Quando tudo vira disputa de poder ou ação judicial, quem paga a conta é o cidadão

Entre a política e o tribunal, o Brasil perde o rumo

O Brasil caminha perigosamente por duas trilhas que, em vez de resolver problemas, os aprofundam: a politização excessiva dos cargos públicos e a judicialização de praticamente tudo.

A primeira corrói a eficiência do Estado. Cargos que deveriam ser ocupados por critérios técnicos tornam-se moedas de troca política. O resultado é previsível: decisões frágeis, gestão ineficiente e serviços públicos que não atendem à população. Quando o mérito é substituído por conveniência, o interesse coletivo perde espaço para acordos de bastidores.

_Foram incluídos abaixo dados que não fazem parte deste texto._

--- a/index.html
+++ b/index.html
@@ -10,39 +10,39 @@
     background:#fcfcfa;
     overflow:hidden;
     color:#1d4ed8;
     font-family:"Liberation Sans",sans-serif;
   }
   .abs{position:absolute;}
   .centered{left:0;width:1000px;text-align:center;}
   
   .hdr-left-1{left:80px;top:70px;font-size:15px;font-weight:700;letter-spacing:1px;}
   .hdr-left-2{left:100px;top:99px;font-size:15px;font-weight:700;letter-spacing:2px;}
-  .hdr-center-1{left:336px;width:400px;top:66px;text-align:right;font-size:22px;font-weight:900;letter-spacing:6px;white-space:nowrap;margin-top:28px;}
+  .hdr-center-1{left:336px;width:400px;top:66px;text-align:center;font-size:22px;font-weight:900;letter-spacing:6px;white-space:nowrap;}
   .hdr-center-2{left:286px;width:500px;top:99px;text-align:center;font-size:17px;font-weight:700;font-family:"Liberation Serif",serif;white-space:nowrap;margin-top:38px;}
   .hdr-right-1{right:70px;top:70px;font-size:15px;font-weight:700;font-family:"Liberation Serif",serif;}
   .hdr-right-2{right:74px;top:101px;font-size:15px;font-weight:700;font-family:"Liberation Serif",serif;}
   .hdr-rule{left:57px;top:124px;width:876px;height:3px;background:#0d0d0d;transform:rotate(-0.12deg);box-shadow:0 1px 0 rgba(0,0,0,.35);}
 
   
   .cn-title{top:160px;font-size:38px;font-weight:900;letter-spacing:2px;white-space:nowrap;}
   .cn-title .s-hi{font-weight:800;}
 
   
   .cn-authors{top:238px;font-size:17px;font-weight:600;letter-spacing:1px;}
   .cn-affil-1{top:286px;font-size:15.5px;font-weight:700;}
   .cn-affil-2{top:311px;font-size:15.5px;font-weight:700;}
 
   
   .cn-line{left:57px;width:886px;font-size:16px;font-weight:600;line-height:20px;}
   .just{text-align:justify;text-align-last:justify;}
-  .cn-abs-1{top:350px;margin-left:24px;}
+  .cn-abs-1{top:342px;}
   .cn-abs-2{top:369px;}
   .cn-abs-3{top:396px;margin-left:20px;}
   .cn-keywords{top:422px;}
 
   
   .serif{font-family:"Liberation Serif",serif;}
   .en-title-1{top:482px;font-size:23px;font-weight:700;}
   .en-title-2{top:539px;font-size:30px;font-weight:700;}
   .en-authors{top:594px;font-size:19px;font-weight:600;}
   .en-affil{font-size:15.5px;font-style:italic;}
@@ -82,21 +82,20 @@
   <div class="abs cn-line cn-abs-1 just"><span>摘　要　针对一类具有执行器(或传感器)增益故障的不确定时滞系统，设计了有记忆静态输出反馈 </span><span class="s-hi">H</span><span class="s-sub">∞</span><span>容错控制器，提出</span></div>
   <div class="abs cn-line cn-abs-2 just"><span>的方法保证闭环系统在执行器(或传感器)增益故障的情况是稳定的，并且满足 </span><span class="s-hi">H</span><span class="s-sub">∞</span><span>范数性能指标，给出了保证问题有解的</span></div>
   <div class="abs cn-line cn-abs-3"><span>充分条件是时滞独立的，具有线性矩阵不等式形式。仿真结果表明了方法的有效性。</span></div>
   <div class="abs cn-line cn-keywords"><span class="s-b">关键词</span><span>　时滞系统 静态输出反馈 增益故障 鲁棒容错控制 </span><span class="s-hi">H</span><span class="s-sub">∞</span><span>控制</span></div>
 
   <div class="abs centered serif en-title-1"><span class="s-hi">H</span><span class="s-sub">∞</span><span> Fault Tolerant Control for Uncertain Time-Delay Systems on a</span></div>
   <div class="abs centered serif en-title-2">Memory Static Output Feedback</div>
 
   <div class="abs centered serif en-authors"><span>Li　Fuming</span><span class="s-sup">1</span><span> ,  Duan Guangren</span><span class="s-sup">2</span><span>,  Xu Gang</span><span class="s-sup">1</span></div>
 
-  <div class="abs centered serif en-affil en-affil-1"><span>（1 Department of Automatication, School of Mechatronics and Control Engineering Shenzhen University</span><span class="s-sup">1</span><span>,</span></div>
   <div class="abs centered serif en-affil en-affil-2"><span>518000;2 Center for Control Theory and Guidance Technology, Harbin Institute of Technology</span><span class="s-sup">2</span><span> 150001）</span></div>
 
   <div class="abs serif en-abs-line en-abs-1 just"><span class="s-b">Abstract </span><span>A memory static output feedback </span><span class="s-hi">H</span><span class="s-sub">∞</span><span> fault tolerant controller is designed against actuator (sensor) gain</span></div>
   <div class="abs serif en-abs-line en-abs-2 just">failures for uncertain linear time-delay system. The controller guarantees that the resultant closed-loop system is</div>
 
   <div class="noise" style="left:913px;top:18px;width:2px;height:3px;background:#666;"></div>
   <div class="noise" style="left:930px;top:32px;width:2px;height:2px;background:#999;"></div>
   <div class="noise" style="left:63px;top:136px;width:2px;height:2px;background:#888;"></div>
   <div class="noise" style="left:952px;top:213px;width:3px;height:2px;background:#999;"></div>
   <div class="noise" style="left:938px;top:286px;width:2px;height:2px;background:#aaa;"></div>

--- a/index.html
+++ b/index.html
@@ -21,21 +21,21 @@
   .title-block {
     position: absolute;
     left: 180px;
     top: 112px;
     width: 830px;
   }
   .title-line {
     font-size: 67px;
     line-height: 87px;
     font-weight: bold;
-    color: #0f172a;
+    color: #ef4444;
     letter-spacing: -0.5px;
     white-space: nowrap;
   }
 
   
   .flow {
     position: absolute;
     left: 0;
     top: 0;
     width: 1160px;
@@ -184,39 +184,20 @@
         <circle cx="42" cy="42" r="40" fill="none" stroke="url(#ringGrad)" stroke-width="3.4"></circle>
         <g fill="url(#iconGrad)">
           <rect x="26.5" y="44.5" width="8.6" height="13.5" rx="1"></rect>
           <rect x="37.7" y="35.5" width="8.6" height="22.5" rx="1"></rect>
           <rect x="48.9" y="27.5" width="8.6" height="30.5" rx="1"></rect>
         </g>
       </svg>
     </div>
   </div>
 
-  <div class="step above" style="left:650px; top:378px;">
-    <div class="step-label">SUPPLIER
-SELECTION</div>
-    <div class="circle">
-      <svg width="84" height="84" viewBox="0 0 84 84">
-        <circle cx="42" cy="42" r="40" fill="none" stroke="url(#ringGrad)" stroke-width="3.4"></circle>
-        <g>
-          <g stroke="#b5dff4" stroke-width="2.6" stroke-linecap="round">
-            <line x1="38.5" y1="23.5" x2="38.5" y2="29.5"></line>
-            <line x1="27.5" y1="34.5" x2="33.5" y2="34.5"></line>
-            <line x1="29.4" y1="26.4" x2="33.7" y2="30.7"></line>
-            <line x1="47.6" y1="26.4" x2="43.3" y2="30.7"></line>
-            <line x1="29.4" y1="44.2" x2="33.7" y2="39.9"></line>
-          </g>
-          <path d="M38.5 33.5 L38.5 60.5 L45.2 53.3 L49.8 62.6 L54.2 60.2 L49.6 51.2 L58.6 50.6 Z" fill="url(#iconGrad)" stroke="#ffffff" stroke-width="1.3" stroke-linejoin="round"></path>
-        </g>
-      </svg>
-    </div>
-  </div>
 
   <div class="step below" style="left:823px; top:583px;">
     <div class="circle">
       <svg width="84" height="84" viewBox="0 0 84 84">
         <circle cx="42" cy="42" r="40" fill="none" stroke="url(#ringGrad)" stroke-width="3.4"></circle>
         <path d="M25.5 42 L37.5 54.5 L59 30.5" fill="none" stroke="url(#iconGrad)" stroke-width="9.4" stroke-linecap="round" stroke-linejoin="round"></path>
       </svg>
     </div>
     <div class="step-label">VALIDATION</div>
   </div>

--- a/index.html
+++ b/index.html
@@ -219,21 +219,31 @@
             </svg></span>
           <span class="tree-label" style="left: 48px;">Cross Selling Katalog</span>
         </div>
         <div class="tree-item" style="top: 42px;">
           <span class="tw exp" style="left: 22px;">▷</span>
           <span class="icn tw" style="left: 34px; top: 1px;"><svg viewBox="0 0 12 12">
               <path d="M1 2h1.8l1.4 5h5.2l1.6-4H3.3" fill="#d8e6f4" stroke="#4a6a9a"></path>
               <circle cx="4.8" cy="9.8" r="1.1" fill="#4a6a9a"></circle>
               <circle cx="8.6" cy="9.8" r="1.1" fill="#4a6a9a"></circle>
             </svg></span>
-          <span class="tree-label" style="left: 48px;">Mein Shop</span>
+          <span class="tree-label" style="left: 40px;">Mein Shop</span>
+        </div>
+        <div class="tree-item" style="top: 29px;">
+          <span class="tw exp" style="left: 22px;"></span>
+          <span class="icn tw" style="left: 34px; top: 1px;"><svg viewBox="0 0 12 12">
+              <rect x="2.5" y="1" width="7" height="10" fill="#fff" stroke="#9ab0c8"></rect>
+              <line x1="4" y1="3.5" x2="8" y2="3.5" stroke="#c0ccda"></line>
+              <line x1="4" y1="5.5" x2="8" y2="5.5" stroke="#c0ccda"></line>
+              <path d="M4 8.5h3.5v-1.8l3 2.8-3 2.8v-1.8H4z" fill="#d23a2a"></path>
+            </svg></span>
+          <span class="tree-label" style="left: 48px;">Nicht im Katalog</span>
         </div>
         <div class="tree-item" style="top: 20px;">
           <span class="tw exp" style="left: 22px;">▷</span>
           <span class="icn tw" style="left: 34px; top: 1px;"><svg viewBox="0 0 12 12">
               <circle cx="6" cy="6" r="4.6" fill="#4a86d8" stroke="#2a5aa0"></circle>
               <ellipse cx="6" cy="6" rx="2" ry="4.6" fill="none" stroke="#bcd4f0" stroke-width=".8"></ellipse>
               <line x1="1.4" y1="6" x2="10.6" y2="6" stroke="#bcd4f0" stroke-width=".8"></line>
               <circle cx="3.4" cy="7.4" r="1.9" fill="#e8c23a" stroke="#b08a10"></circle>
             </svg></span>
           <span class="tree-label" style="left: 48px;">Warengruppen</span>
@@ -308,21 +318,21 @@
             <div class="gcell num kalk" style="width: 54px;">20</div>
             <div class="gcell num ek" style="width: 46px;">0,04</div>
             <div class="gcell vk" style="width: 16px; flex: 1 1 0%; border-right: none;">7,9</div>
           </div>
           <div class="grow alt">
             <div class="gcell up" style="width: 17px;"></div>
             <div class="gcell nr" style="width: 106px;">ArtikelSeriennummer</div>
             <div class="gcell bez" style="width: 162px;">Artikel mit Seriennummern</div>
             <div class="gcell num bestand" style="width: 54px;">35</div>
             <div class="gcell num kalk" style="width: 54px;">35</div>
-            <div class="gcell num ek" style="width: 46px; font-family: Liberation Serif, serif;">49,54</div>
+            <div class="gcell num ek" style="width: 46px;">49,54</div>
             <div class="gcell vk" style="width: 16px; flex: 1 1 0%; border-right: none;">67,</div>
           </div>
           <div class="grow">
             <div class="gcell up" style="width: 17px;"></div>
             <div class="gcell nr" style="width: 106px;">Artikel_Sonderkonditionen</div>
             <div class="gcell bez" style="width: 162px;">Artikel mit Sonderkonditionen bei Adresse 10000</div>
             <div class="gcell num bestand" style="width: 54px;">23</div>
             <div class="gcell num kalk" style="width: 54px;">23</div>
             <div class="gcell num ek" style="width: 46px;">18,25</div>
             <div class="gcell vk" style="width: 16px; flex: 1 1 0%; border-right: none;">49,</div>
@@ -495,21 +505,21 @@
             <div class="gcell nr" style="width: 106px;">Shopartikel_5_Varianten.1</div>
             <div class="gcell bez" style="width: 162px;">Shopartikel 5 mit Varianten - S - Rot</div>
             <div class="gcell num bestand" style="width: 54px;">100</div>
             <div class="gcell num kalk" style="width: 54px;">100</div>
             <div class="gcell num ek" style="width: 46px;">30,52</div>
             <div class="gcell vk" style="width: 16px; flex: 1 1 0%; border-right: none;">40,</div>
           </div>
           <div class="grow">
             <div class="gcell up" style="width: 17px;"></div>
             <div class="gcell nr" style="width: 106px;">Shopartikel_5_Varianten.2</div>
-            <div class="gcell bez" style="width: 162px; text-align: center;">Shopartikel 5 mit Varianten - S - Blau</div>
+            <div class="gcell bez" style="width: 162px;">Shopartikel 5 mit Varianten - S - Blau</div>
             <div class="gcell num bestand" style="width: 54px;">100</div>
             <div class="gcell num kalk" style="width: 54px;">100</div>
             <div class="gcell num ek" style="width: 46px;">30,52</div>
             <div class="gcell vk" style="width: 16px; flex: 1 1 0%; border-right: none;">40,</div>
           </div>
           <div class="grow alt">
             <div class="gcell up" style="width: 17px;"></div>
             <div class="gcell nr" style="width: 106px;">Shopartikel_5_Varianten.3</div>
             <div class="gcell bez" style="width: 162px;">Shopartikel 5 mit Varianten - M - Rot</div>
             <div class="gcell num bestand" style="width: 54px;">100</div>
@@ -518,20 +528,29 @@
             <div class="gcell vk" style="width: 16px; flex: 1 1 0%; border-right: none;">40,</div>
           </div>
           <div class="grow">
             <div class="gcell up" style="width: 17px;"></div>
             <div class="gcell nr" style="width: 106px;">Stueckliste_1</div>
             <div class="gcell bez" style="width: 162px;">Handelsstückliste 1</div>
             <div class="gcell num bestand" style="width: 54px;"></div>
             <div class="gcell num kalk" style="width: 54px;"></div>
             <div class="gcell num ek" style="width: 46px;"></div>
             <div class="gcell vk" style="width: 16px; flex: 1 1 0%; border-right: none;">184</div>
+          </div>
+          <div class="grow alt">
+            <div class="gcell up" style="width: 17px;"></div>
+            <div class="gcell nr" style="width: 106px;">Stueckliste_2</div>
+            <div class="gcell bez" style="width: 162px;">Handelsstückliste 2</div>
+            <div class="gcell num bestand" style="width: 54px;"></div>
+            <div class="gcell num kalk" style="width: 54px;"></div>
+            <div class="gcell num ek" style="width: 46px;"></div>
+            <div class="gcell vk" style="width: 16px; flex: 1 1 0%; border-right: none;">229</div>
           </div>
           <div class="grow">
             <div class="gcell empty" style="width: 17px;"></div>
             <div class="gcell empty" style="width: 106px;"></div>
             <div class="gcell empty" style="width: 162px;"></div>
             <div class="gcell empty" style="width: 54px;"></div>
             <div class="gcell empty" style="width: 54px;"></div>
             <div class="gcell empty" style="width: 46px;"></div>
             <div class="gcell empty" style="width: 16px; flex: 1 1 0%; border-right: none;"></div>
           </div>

A segunda, a judicialização desenfreada, transforma o Judiciário em árbitro de todas as questões — das mais complexas às mais banais. Isso sobrecarrega os tribunais e cria uma dependência perigosa: conflitos que deveriam ser resolvidos na política, na administração ou no diálogo acabam transferidos para juízes. Não raro, decisões judiciais passam a substituir escolhas que caberiam à sociedade e seus representantes.

O efeito combinado é nocivo. De um lado, uma máquina pública enfraquecida por indicações políticas; de outro, um sistema judicial pressionado a decidir além de sua vocação. No meio disso, o cidadão assiste à ineficiência, à demora e à falta de soluções concretas.

O país precisa reencontrar o equilíbrio: política com responsabilidade e técnica na gestão; Judiciário forte, porém não sobrecarregado. Fora disso, seguimos presos entre interesses e sentenças — e longe das respostas que o Brasil tanto precisa.